Я сумку в дом занёс:
– Что же ты туда наложила? И как эту тяжесть подняла!
– Не пешком же, на машине.
Сумерки тёплые плавно опустились на прогретую, тихую землю, словно в задумчивой печали.
Вошёл в дом, стараясь не греметь сапогами. Пока разговаривал с Феодосием Иванычем, Лена уснула, разметавшись на кровати, прижав кулачки к груди, словно защищалась от кого-то.
Не стал её будить.
– Устала девочка, – подумал и непроизвольно улыбнулся.
Кровать с панцирной сеткой, ножки, прутья светлым размывом серо-белых полосок, поверху шишечки никелированные, шарики, слегка потерявшие от времени блеск.
Обычная обстановка деревенской избы.
Светлый вечер синим ровным светом пролился в окна. Занавесок нет. Комната полупустая. Божница без рушника. Икона простая, открытая: Богоматерь голову набок склонила к пухлому младенцу, персты приподняла в крестном знамении.
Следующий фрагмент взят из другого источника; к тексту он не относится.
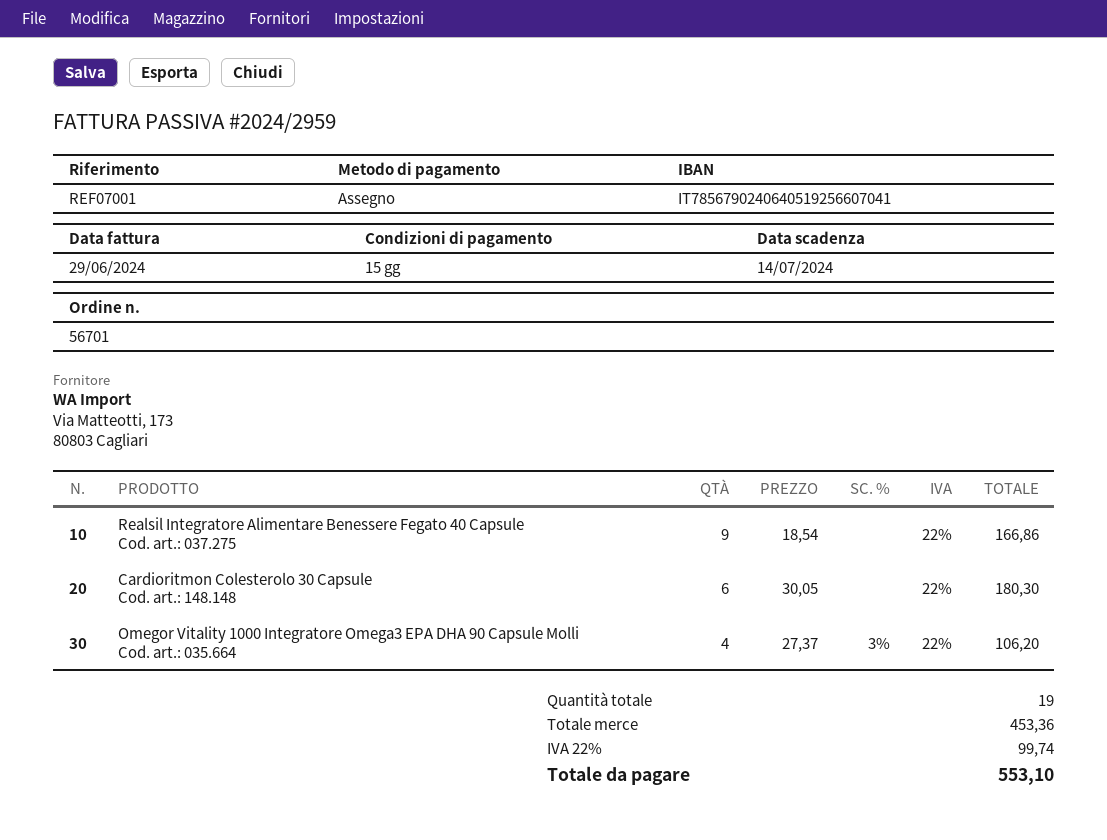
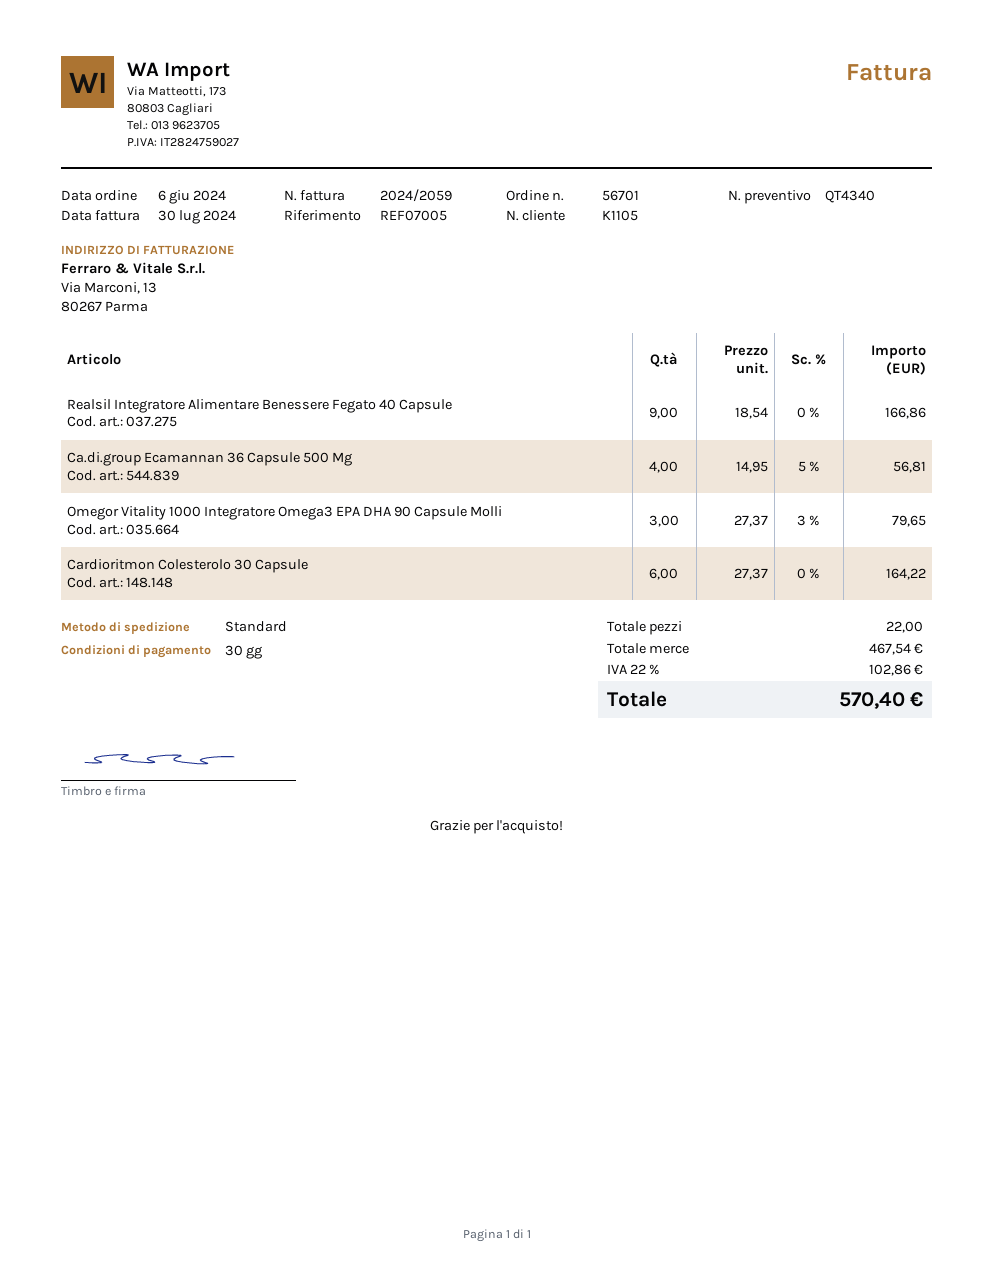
invoice number: 2024/2959 -> 2024/2059
invoice date: 2024-06-29 -> 2024-07-30
payment terms: 15 days -> 30 days
reference: REF07001 -> REF07005
Cardioritmon Colesterolo 30 Capsule: 6 x 30.05 = 180.30 -> 6 x 27.37 = 164.22
Omegor Vitality 1000 Integratore Omega3 EPA DHA 90 Capsule Molli: 4 x 27.37 - 3% = 106.20 -> 3 x 27.37 - 3% = 79.65
Ca.di.group Ecamannan 36 Capsule 500 Mg: none -> 4 x 14.95 - 5% = 56.81
total quantity: 19 -> 22
subtotal: 453.36 -> 467.54
tax: 22% = 99.74 -> 22% = 102.86
total: 553.10 -> 570.40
Лампадка теплилась подвижным малым огоньком. Тишина.
Душновато после дневной жары, но в открытую форточку уже проникал свежий воздух.
Я сидел на венском стуле, положив на колено простыни с чёрной меткой номера части, три полотенца белых поверх, машинально вертел в руках пилотку, нащупывал пальцами колючий овал эмблемы, в полуулыбке тихо любовался спокойным лицом, позой жены. Оглядел комнату – куда бы положить бельё?
– Как же давно не сидел я на стуле, не спал на обычной кровати – всё какие-то доски, нары, табуретки в лучшем случае. Всё, что может скопить радиацию, убрано, – оглядел комнату, отметил про себя. – Это хорошо, а вот то, что с таким трудом наживалось, и пришлось уничтожить – плохо.
Подо мной скрипнул неожиданно стул.
Лена повернула голову, вздрогнула. Не сразу поняла – где находится. Потом улыбнулась.
Я наклонился, осторожно поцеловал. Присел на край кровати, она сместилась к моему боку.
– Извини. Не хотел будить.
– Ничего, надо вставать. От тебя пахнет берёзовой рощей и кирзой. Я долго спала?
– Ты спала красиво. Я залюбовался. Устала?
– Измотала меня дорога. Даже сил не осталось сходить в душ. Федосей Иваныч предлагал, а я… – потянулась, правую руку положила мне на спину, грудь вперёд подалась, обрисовалась рельефно под халатом, полы разошлись, натянулась ткань под пуговицами и приподнялась, обнажая стройные ноги.